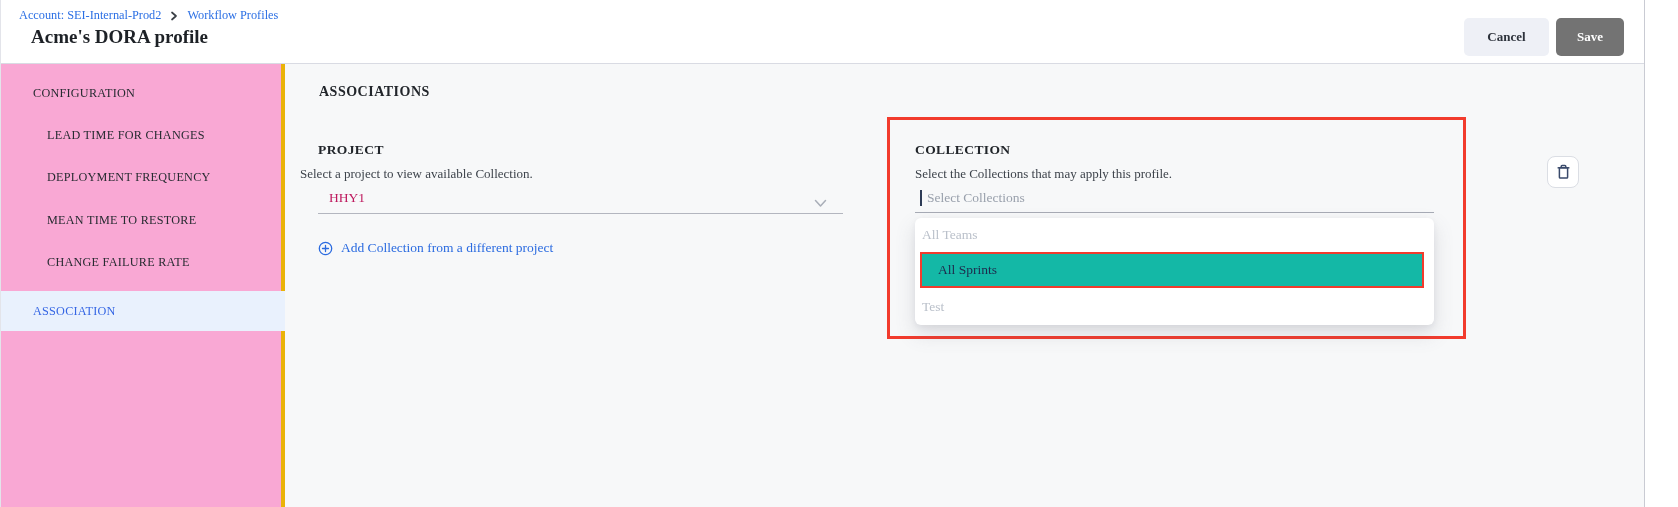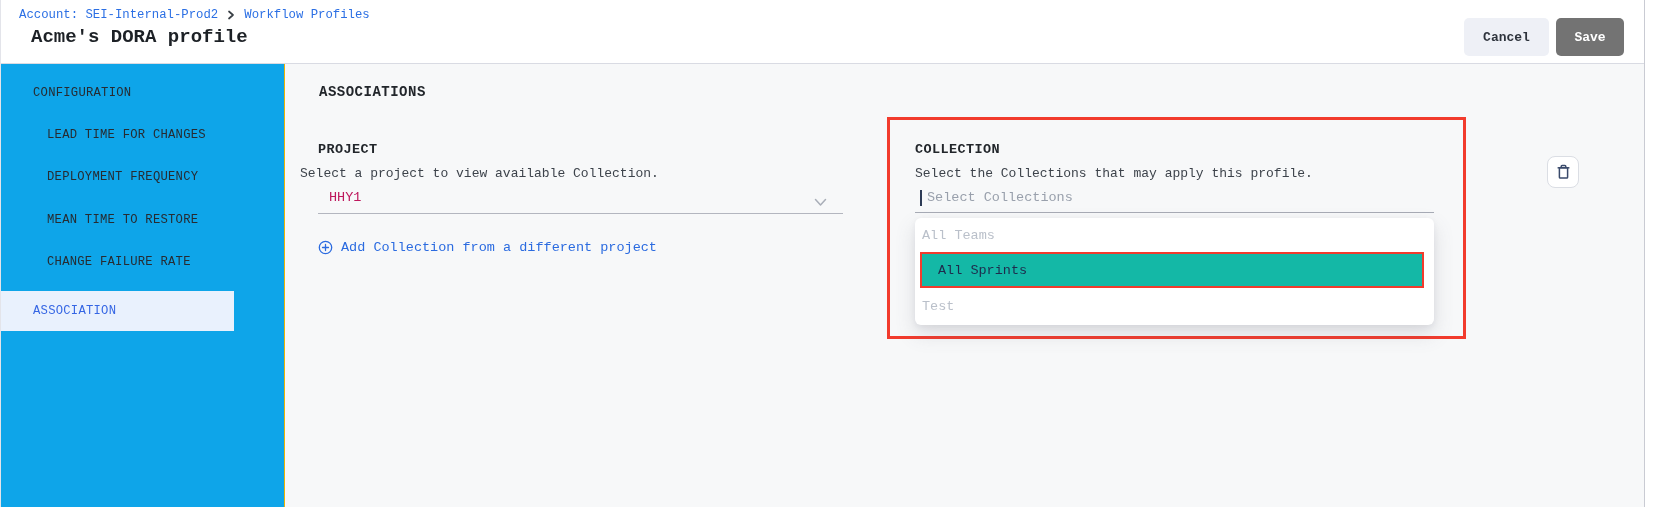--- a/index.html
+++ b/index.html
@@ -1,43 +1,43 @@
 <!DOCTYPE html>
 <html><head>
 <meta charset="utf-8">
 <style>
   * { margin:0; padding:0; box-sizing:border-box; }
   html,body { background:#fff; }
   .app {
     position:relative; width:1678px; height:507px; overflow:hidden;
-    font-family:Liberation Mono, monospace;
+    font-family:Liberation Serif, serif;
     background:#fff; border-left:1px solid #e3e4ea;
   }
   
   .header { position:absolute; left:0; top:0; width:1643px; height:64px;
             background:#fff; border-bottom:1px solid #d9dbe3; }
   .breadcrumb { position:absolute; left:18px; top:8px; display:flex; align-items:center; gap:8px;
                 font-size:12.3px; }
   .crumb { color:#2b6fe4; cursor:pointer; }
   .crumb-sep { display:flex; align-items:center; }
   .page-title { position:absolute; left:18px; top:26px; font-size:19px; font-weight:700; color:#1d2126;margin-left:12px; }
   .btn { position:absolute; top:18px; height:38px; border:none; border-radius:5px;
          font-family:inherit; font-size:13px; font-weight:700; cursor:pointer;
          display:flex; align-items:center; justify-content:center; }
   .btn-cancel { left:1463px; width:85px; background:#eef0f6; color:#2e333c; }
   .btn-save   { left:1555px; width:68px; background:#737373; color:#ffffff; }
   
   .right-strip { position:absolute; left:1643px; top:0; width:35px; height:507px;
                  background:#fff; border-left:1px solid #c9cbd3; }
   
   .sidebar { position:absolute; left:0; top:64px; width:284px; height:443px;
-             background:#0ea5e9; border-right:1px solid #eab308; }
+             background:#f9a8d4; border-right:4px solid #eab308; }
   .side-item { position:absolute; font-size:12.2px; letter-spacing:.25px; color:#272b31;
                cursor:pointer; white-space:nowrap; }
-  .side-sel { position:absolute; left:0; top:227px; width:233px; height:40px;
+  .side-sel { position:absolute; left:0; top:227px; width:284px; height:40px;
               background:#e9f1fd; color:#3566e4; font-size:12.2px; letter-spacing:.25px;
               line-height:40px; padding-left:32px; cursor:pointer; }
   
   .content { position:absolute; left:284px; top:64px; width:1359px; height:443px; background:#f7f8f9; }
   .assoc-title { position:absolute; left:34px; top:20px; font-size:14px; font-weight:700;
                  letter-spacing:.5px; color:#22262b; }
   .col-heading { position:absolute; top:78px; font-size:13.5px; font-weight:700;
                  letter-spacing:.4px; color:#22262b; }
   .col-desc { position:absolute; top:102px; font-size:13px; color:#3d434b; }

> _Task directions_
Transcribe the records in full and exactly. Pictures stay out.

> _Output_
--- a/index.html
+++ b/index.html
@@ -1,43 +1,43 @@
 <!DOCTYPE html>
 <html><head>
 <meta charset="utf-8">
 <style>
   * { margin:0; padding:0; box-sizing:border-box; }
   html,body { background:#fff; }
   .app {
     position:relative; width:1678px; height:507px; overflow:hidden;
-    font-family:Liberation Mono, monospace;
+    font-family:Liberation Serif, serif;
     background:#fff; border-left:1px solid #e3e4ea;
   }
   
   .header { position:absolute; left:0; top:0; width:1643px; height:64px;
             background:#fff; border-bottom:1px solid #d9dbe3; }
   .breadcrumb { position:absolute; left:18px; top:8px; display:flex; align-items:center; gap:8px;
                 font-size:12.3px; }
   .crumb { color:#2b6fe4; cursor:pointer; }
   .crumb-sep { display:flex; align-items:center; }
   .page-title { position:absolute; left:18px; top:26px; font-size:19px; font-weight:700; color:#1d2126;margin-left:12px; }
   .btn { position:absolute; top:18px; height:38px; border:none; border-radius:5px;
          font-family:inherit; font-size:13px; font-weight:700; cursor:pointer;
          display:flex; align-items:center; justify-content:center; }
   .btn-cancel { left:1463px; width:85px; background:#eef0f6; color:#2e333c; }
   .btn-save   { left:1555px; width:68px; background:#737373; color:#ffffff; }
   
   .right-strip { position:absolute; left:1643px; top:0; width:35px; height:507px;
                  background:#fff; border-left:1px solid #c9cbd3; }
   
   .sidebar { position:absolute; left:0; top:64px; width:284px; height:443px;
-             background:#0ea5e9; border-right:1px solid #eab308; }
+             background:#f9a8d4; border-right:4px solid #eab308; }
   .side-item { position:absolute; font-size:12.2px; letter-spacing:.25px; color:#272b31;
                cursor:pointer; white-space:nowrap; }
-  .side-sel { position:absolute; left:0; top:227px; width:233px; height:40px;
+  .side-sel { position:absolute; left:0; top:227px; width:284px; height:40px;
               background:#e9f1fd; color:#3566e4; font-size:12.2px; letter-spacing:.25px;
               line-height:40px; padding-left:32px; cursor:pointer; }
   
   .content { position:absolute; left:284px; top:64px; width:1359px; height:443px; background:#f7f8f9; }
   .assoc-title { position:absolute; left:34px; top:20px; font-size:14px; font-weight:700;
                  letter-spacing:.5px; color:#22262b; }
   .col-heading { position:absolute; top:78px; font-size:13.5px; font-weight:700;
                  letter-spacing:.4px; color:#22262b; }
   .col-desc { position:absolute; top:102px; font-size:13px; color:#3d434b; }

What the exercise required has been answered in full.